What do the 2026 Super Bowl ads tell us? That we obsess over our weight while guzzling beer and soda, downing potato chips and ordering food delivery from our couches? We already knew that.

What’s new this year is the onslaught of commercials trying to convince us that artificial intelligence is going to change our lives — there will be at least 10 ads for A.I. chatbots or other A.I.-based services.
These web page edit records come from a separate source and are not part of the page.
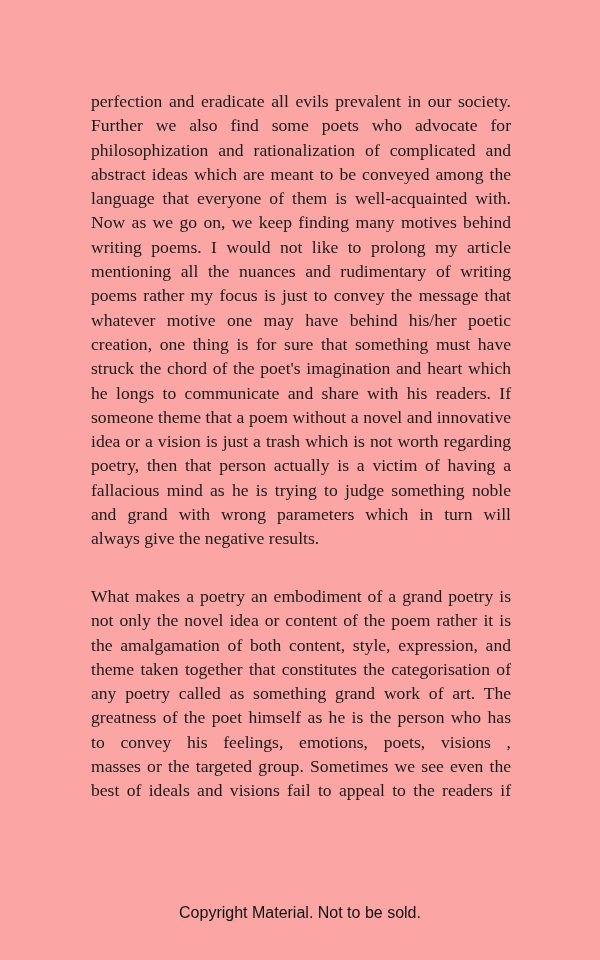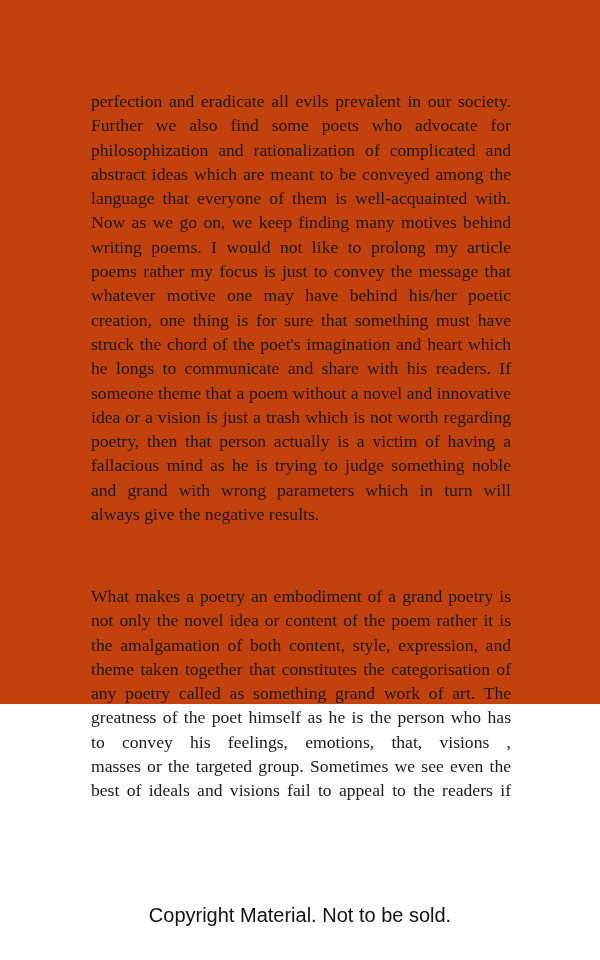"perfection and eradicate all evils" .page { background: #c2410c -> #fca5a5; height: 704px -> 960px }
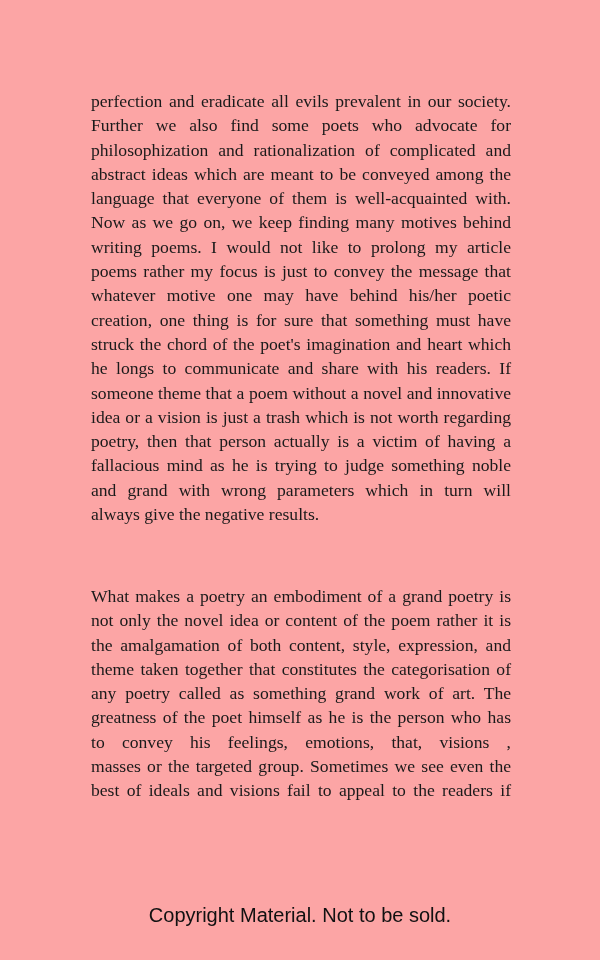"mentioning all the nuances and" span.line { html: none -> <span>mentioning all the nuances and rudimentary of writing</span> }
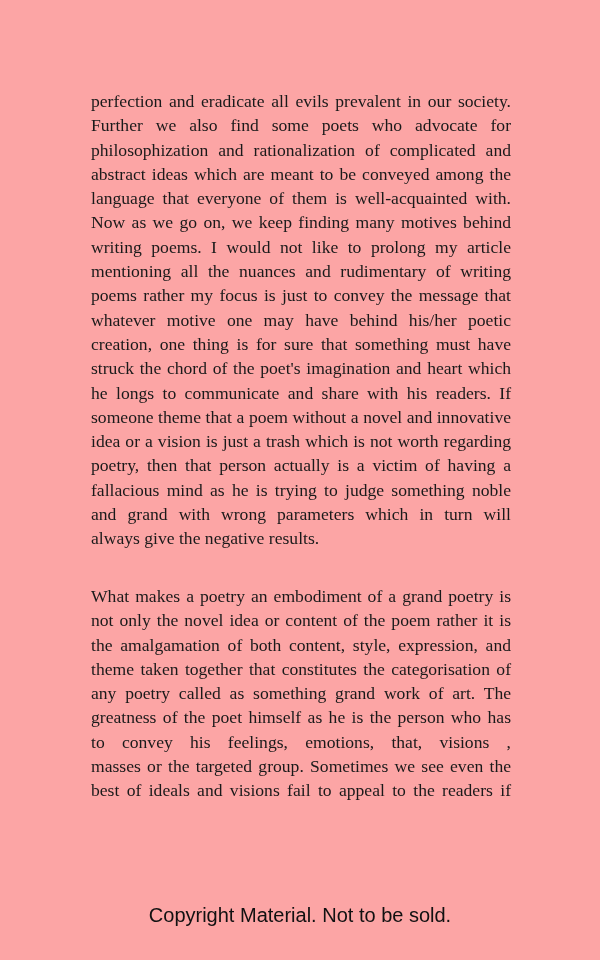"to convey his feelings, emotions," span.line { text: that -> poets }
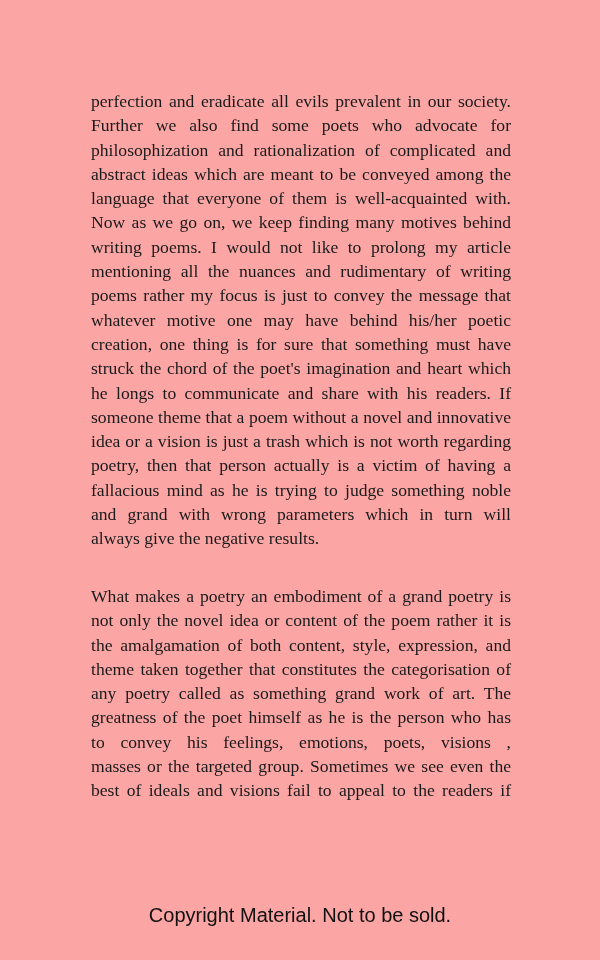"Copyright Material. Not to be" .footer { font-size: 20px -> 16px }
But, aware of the fear A.I. inspires in many people, the ads mostly offer to change our lives in small, unthreatening ways.

What follows is the pregame edition of my annual ranking of Super Bowl commercials; a complete list will be published following the game. Do not look for my picks to correlate with any of the various emotion-meter rankings. (Clydesdales do not make my heart beat faster.)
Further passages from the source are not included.